## The task
Take the material below and output exactly the run of lines from the one containing "[174,272,187,280] all ->" down to the one containing "(385, 286) none", with both included.

## Records
▼
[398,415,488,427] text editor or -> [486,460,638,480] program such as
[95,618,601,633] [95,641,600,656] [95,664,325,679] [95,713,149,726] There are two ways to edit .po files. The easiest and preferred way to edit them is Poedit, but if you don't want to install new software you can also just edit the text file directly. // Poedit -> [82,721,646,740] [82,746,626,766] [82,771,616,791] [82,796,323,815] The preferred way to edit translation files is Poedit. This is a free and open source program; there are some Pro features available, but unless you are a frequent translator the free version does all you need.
▲
▼
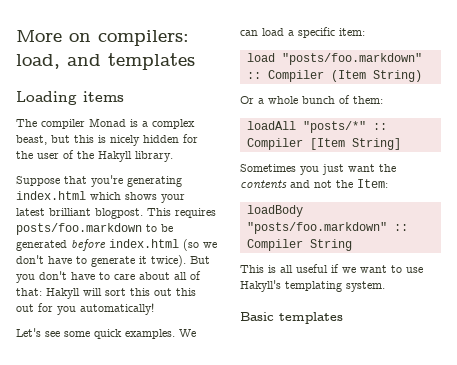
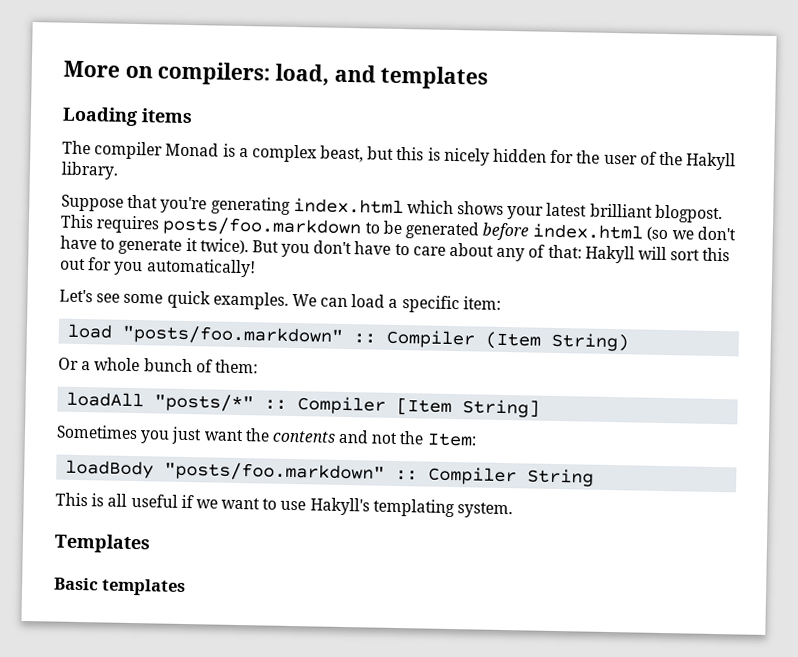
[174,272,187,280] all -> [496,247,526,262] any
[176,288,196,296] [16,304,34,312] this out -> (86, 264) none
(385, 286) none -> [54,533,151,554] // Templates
▲
## Written answer
[174,272,187,280] all -> [496,247,526,262] any
[176,288,196,296] [16,304,34,312] this out -> (86, 264) none
(385, 286) none -> [54,533,151,554] // Templates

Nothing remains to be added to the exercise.